** Work request **
Could you restate word for word only the lines below from the one holding "Pannello interno portiera" to the one holding "tax: 7.25% = 132.32 -> 7.25% = 150.29", inclusive, and leave out the pictures?

** Change listing data **
○ ○ ○ ○

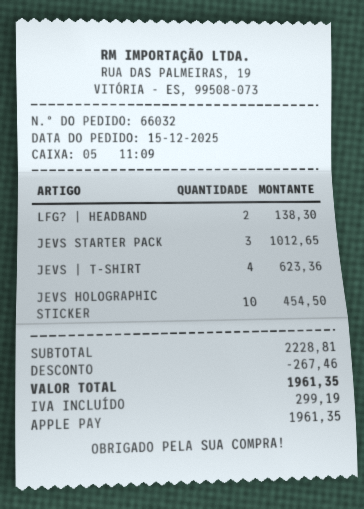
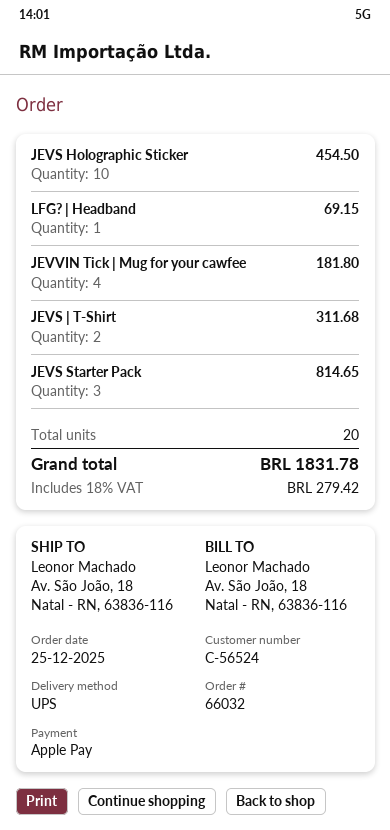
order date: 2025-12-15 -> 2025-12-25
LFG? | HEADBAND: 2 for 138.30 -> 1 for 69.15
JEVS STARTER PACK: 3 for 1012.65 -> 3 for 814.65
JEVS | T-SHIRT: 4 for 623.36 -> 2 for 311.68
JEVVIN Tick | Mug for your cawfee: none -> 4 for 181.80
discount: 267.46 -> none
tax: 299.19 -> 279.42
total: 1961.35 -> 1831.78

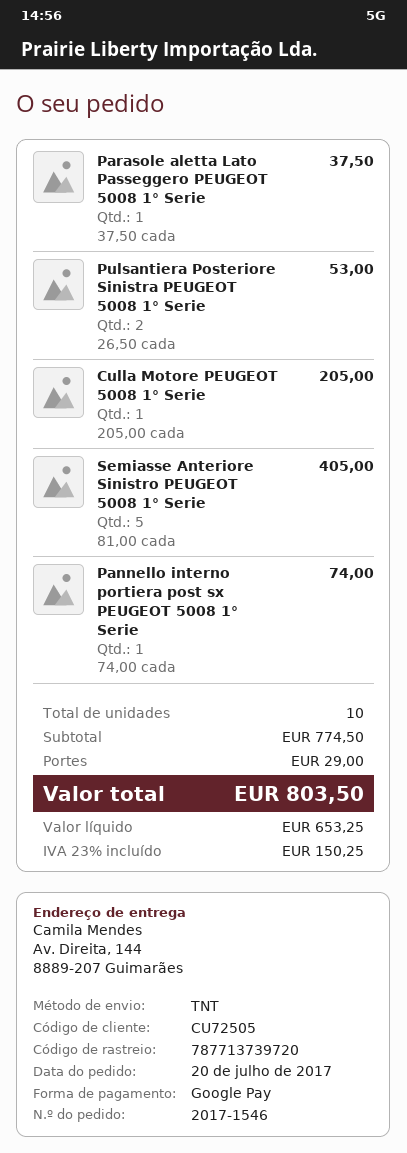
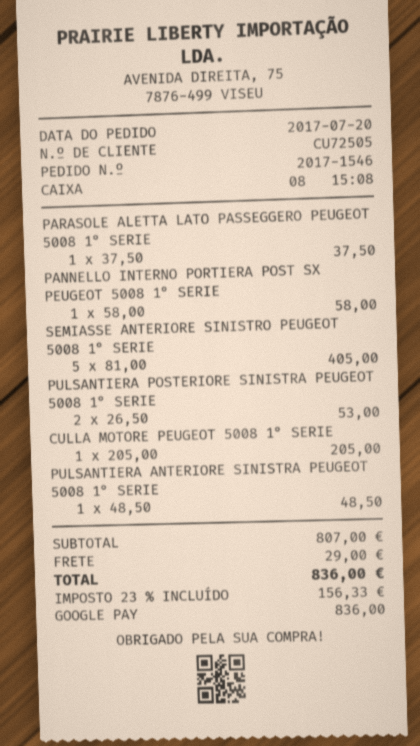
Pannello interno portiera post sx PEUGEOT 5008 1° Serie: 1 x 74.00 = 74.00 -> 1 x 58.00 = 58.00
PULSANTIERA ANTERIORE SINISTRA PEUGEOT 5008 1° SERIE: none -> 1 x 48.50 = 48.50
subtotal: 774.50 -> 807.00
tax: 23% = 150.25 -> 23% = 156.33
total: 803.50 -> 836.00

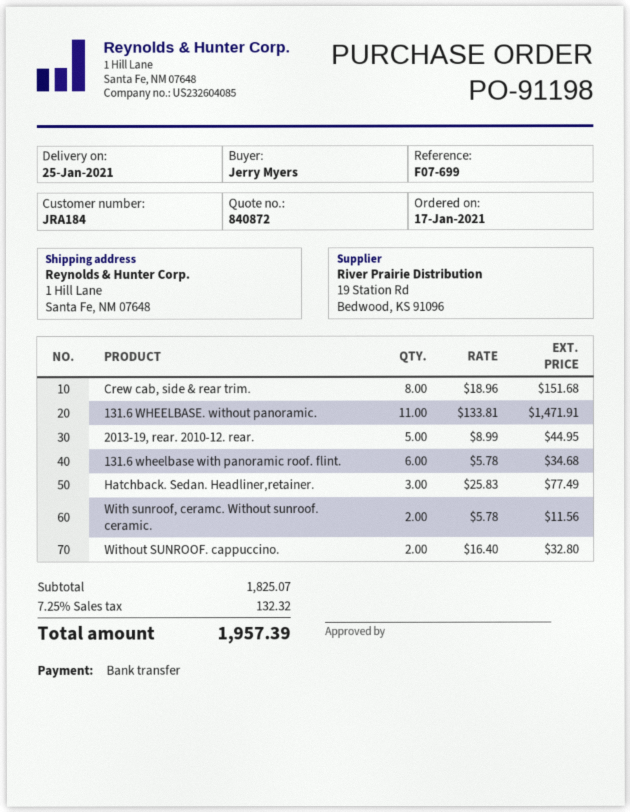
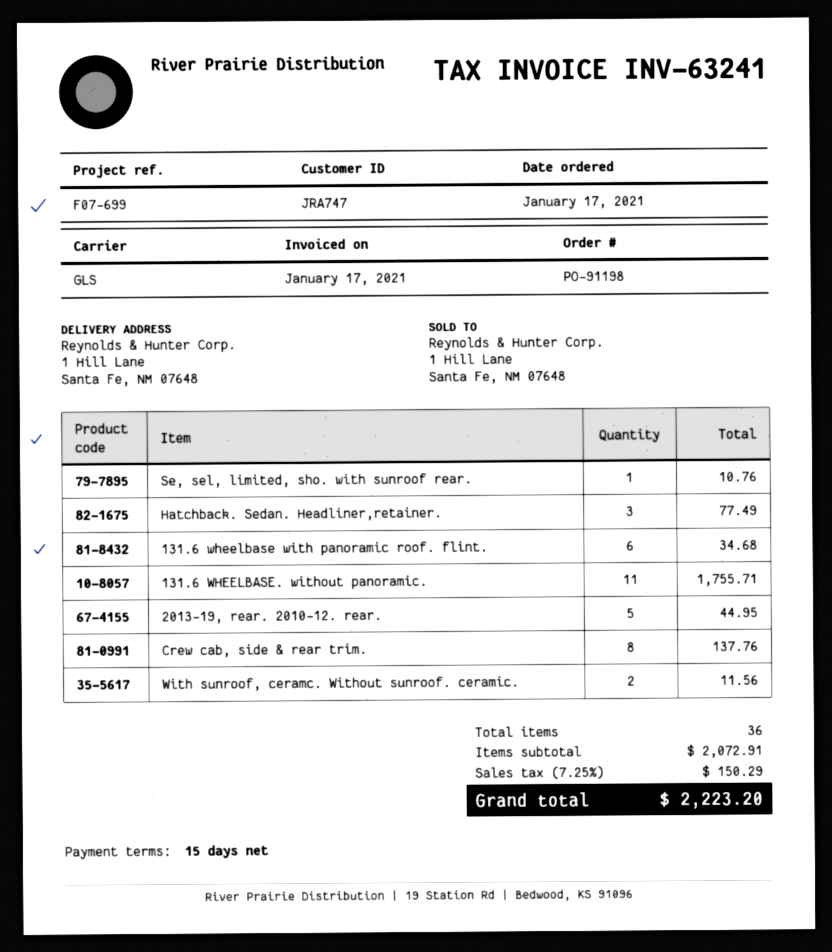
customer number: JRA184 -> JRA747
Crew cab, side & rear trim.: 8 for 151.68 -> 8 for 137.76
131.6 WHEELBASE. without panoramic.: 11 for 1471.91 -> 11 for 1755.71
Without SUNROOF. cappuccino.: 2 for 32.80 -> none
Se, sel, limited, sho. with sunroof rear.: none -> 1 for 10.76
subtotal: 1825.07 -> 2072.91
tax: 7.25% = 132.32 -> 7.25% = 150.29
total: 1957.39 -> 2223.20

○ ○ ○ ○

** Solution to this exercise **
Pannello interno portiera post sx PEUGEOT 5008 1° Serie: 1 x 74.00 = 74.00 -> 1 x 58.00 = 58.00
PULSANTIERA ANTERIORE SINISTRA PEUGEOT 5008 1° SERIE: none -> 1 x 48.50 = 48.50
subtotal: 774.50 -> 807.00
tax: 23% = 150.25 -> 23% = 156.33
total: 803.50 -> 836.00

customer number: JRA184 -> JRA747
Crew cab, side & rear trim.: 8 for 151.68 -> 8 for 137.76
131.6 WHEELBASE. without panoramic.: 11 for 1471.91 -> 11 for 1755.71
Without SUNROOF. cappuccino.: 2 for 32.80 -> none
Se, sel, limited, sho. with sunroof rear.: none -> 1 for 10.76
subtotal: 1825.07 -> 2072.91
tax: 7.25% = 132.32 -> 7.25% = 150.29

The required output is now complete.